→ Your instructions
Which lines run from the one with "left: 234px ->" through the end of the data? Retype them exactly, without pictures.

Before-and-after page screenshots
★ ★ ★ ★

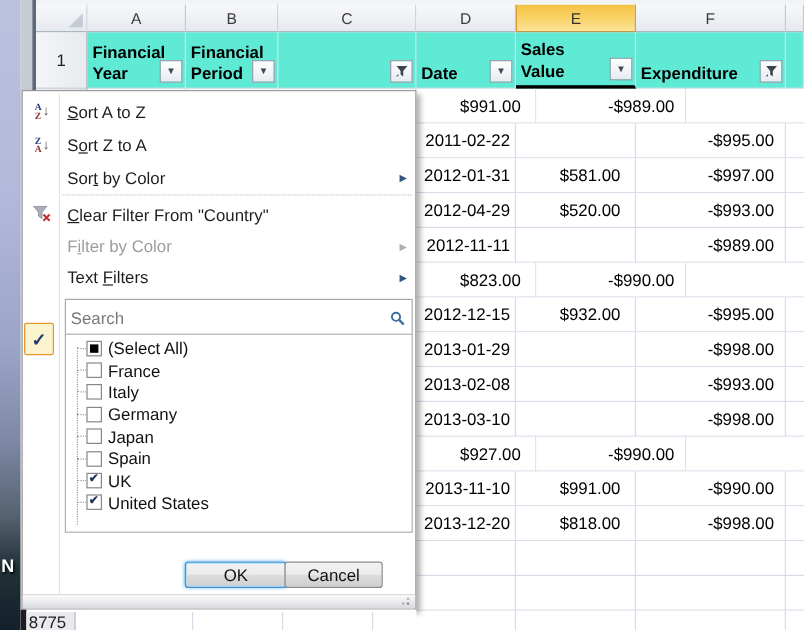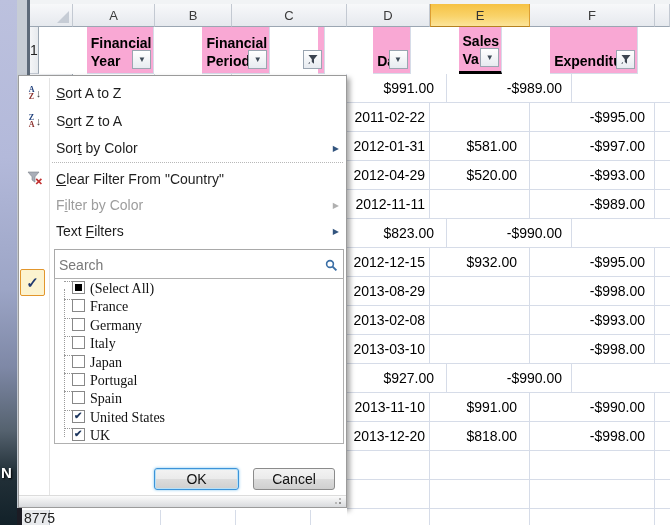"Financial" .h-cell { background: #f9a8d4 -> #5eead4; margin-left: 48px -> none }
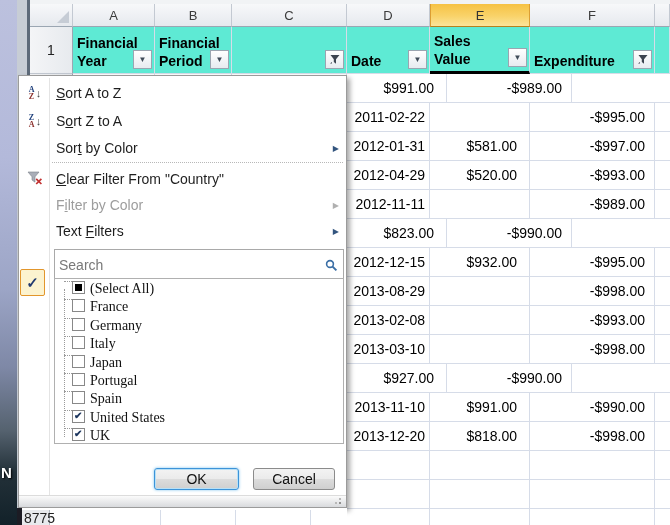"(Select All)" .value-row { align-items: none -> center; font-family: Liberation Serif, serif -> none }
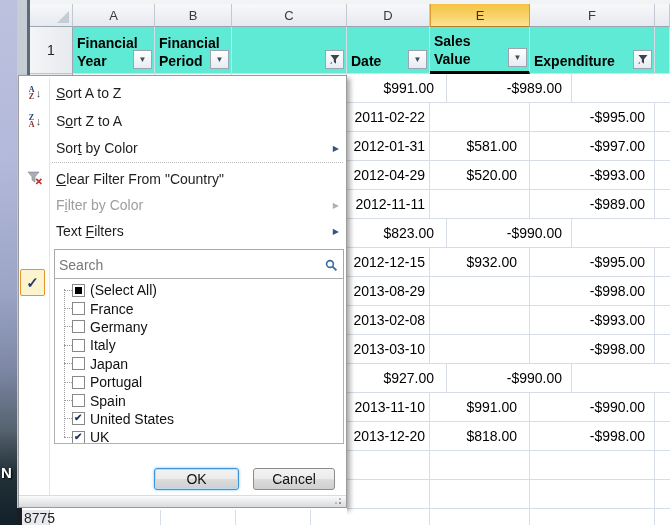"2013-08-29" div.cell { text: 2013-08-29 -> 2013-01-29 }
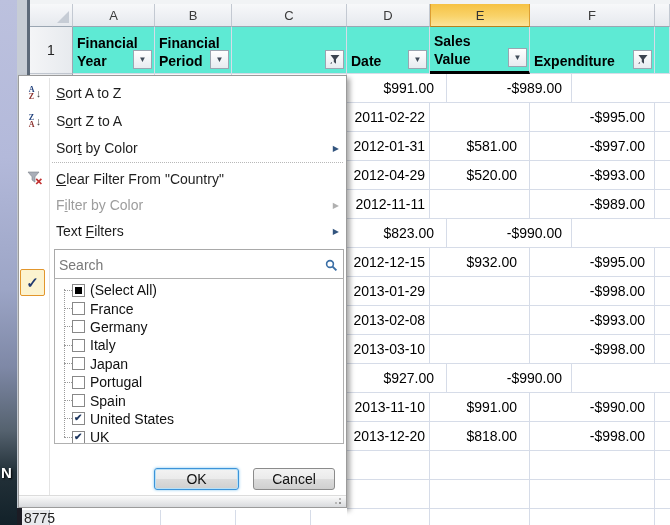"Germany" div.value-row { order: before "Italy" -> after "Italy" }
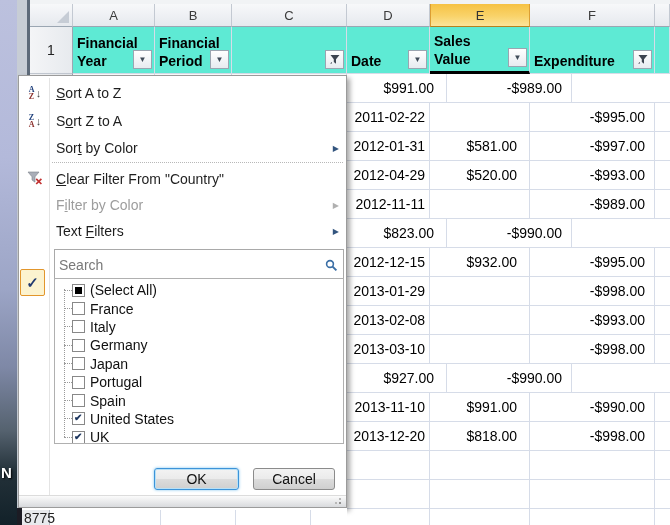"Portugal" div.value-row { html: <div> <span></span> <span></span> <span>Portugal</span> </div> -> none }
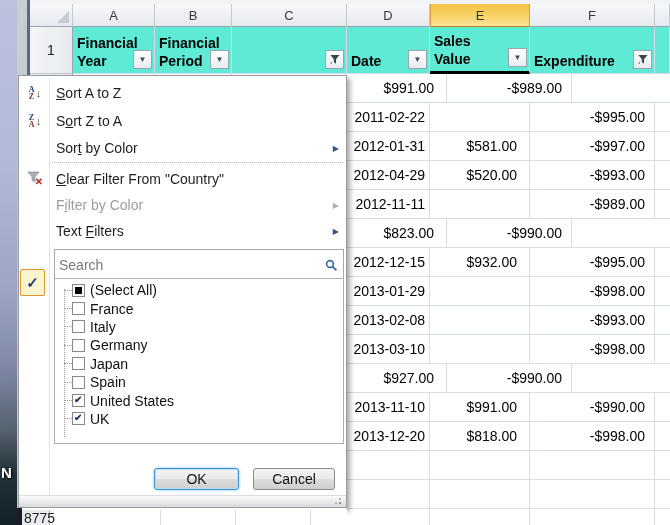"United States" div.value-row { order: before "UK" -> after "UK" }
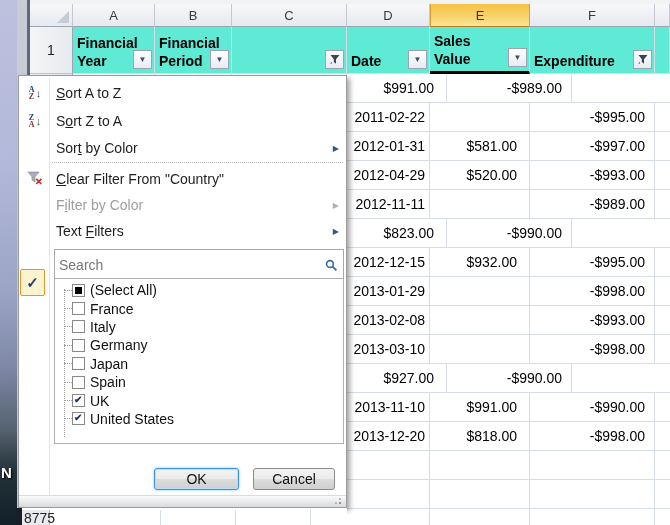"Cancel" .btn-cancel { left: 234px -> 218px }
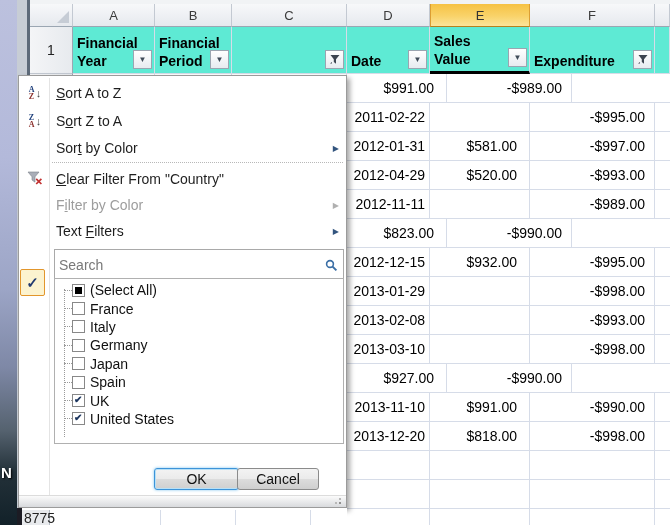"8775" .bs-rowhdr { width: 28px -> 41px }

★ ★ ★ ★

→ Your response
"Cancel" .btn-cancel { left: 234px -> 218px }
"8775" .bs-rowhdr { width: 28px -> 41px }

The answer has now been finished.